Brief:
Lines of the listing that contain "item" need to be copied.
::::::::::
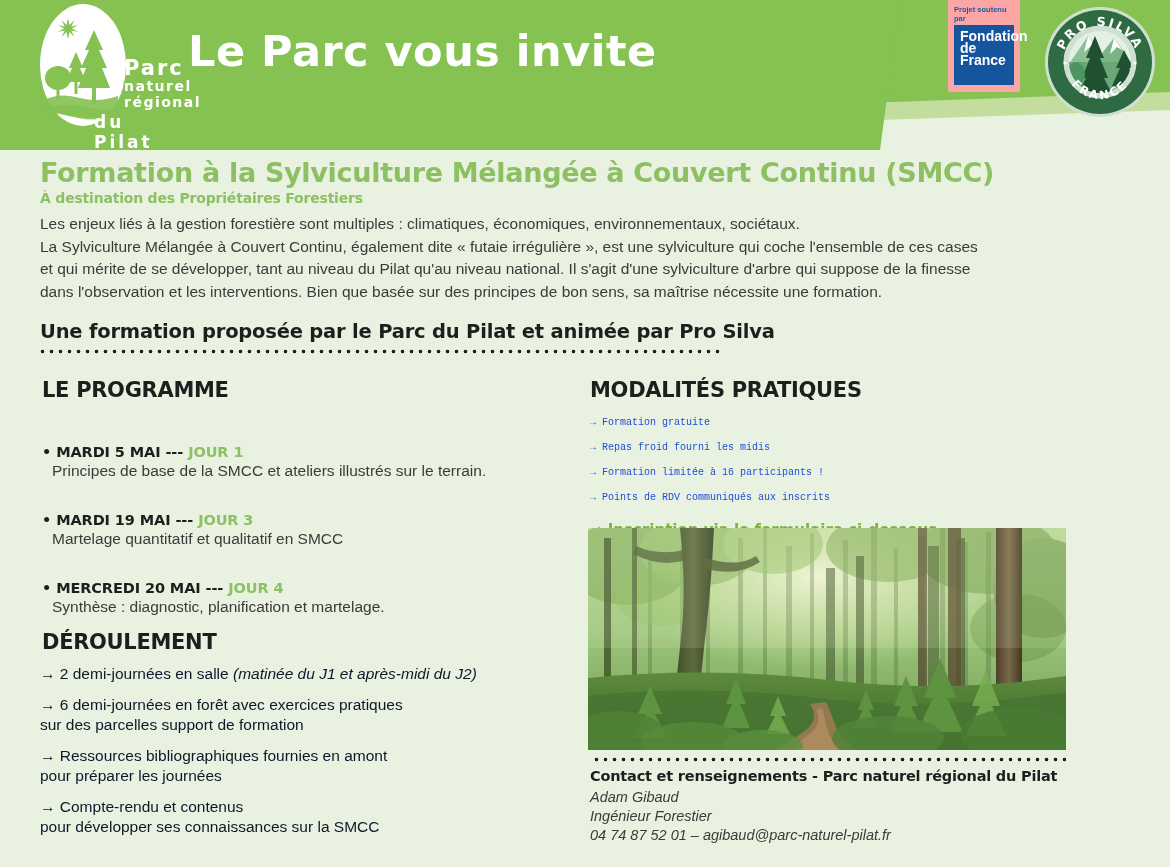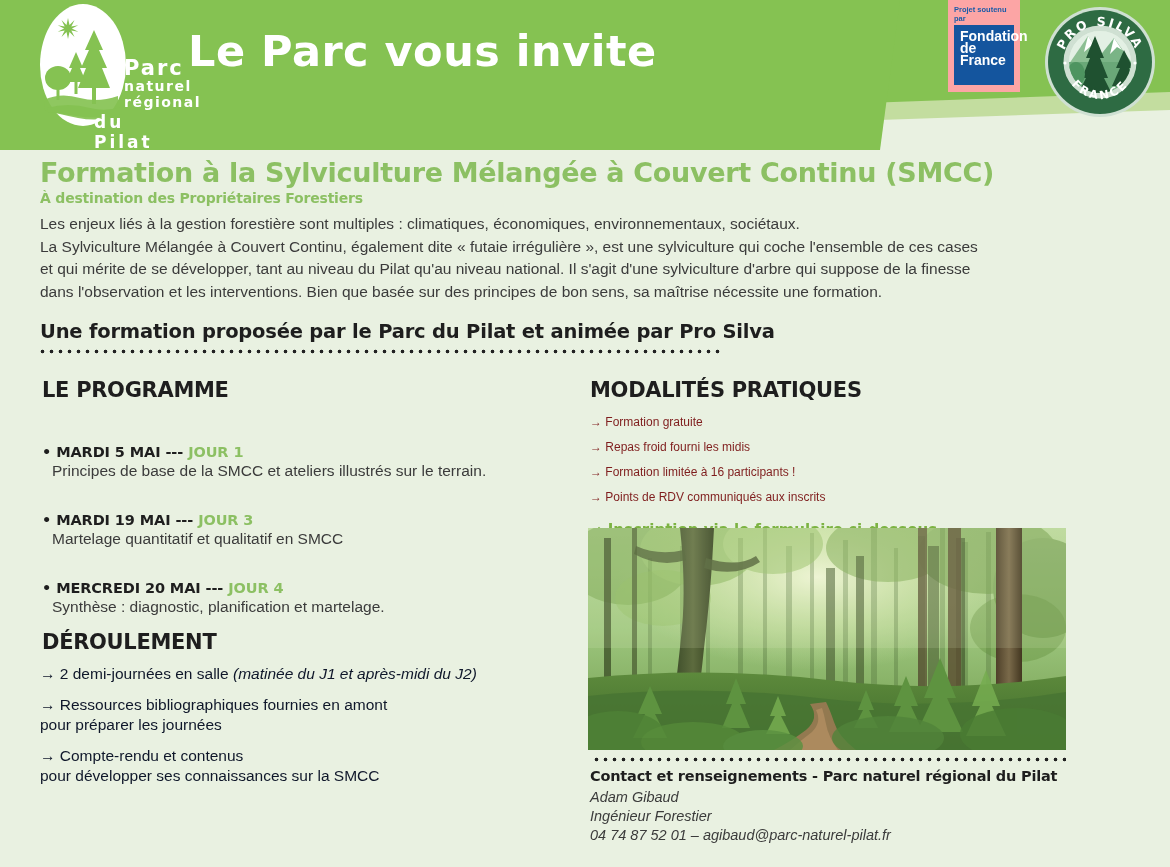--- a/index.html
+++ b/index.html
@@ -120,8 +120,8 @@
 
   
   .mod{position:absolute;left:590px;top:260px;width:470px;}
-  .mod-item{font-size:12px;color:#7f1d1d;line-height:25px;
-      font-family:Liberation Sans, sans-serif;}
+  .mod-item{font-size:10px;color:#1d4ed8;line-height:25px;
+      font-family:Liberation Mono, monospace;}
   .mod-item.hl{color:#7cb342;font-weight:bold;margin-top:8px;
       font-family:"DejaVu Sans",sans-serif;font-size:15px;}
 

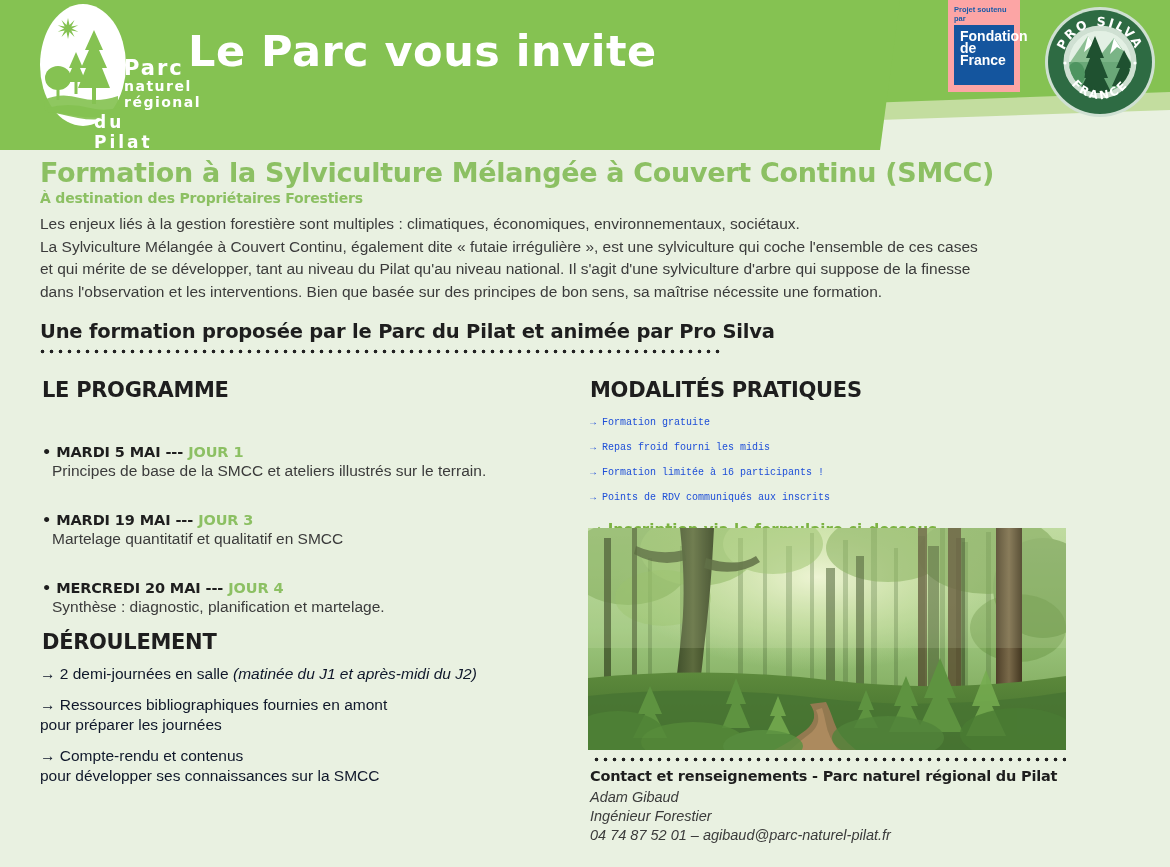--- a/index.html
+++ b/index.html
@@ -285,6 +285,10 @@
     <div class="der">
       <div class="der-item">
         <span>→ 2 demi-journées en salle </span><i>(matinée du J1 et après-midi du J2)</i>
+      </div>
+      <div class="der-item">
+        <span>→ 6 demi-journées en forêt avec exercices pratiques</span><br>
+        <span>sur des parcelles support de formation</span>
       </div>
       <div class="der-item">
         <span>→ Ressources bibliographiques fournies en amont</span><br>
::::::::::
Result for this task:
-  .mod-item{font-size:12px;color:#7f1d1d;line-height:25px;
+  .mod-item{font-size:10px;color:#1d4ed8;line-height:25px;
   .mod-item.hl{color:#7cb342;font-weight:bold;margin-top:8px;
       <div class="der-item">
+      <div class="der-item">
       <div class="der-item">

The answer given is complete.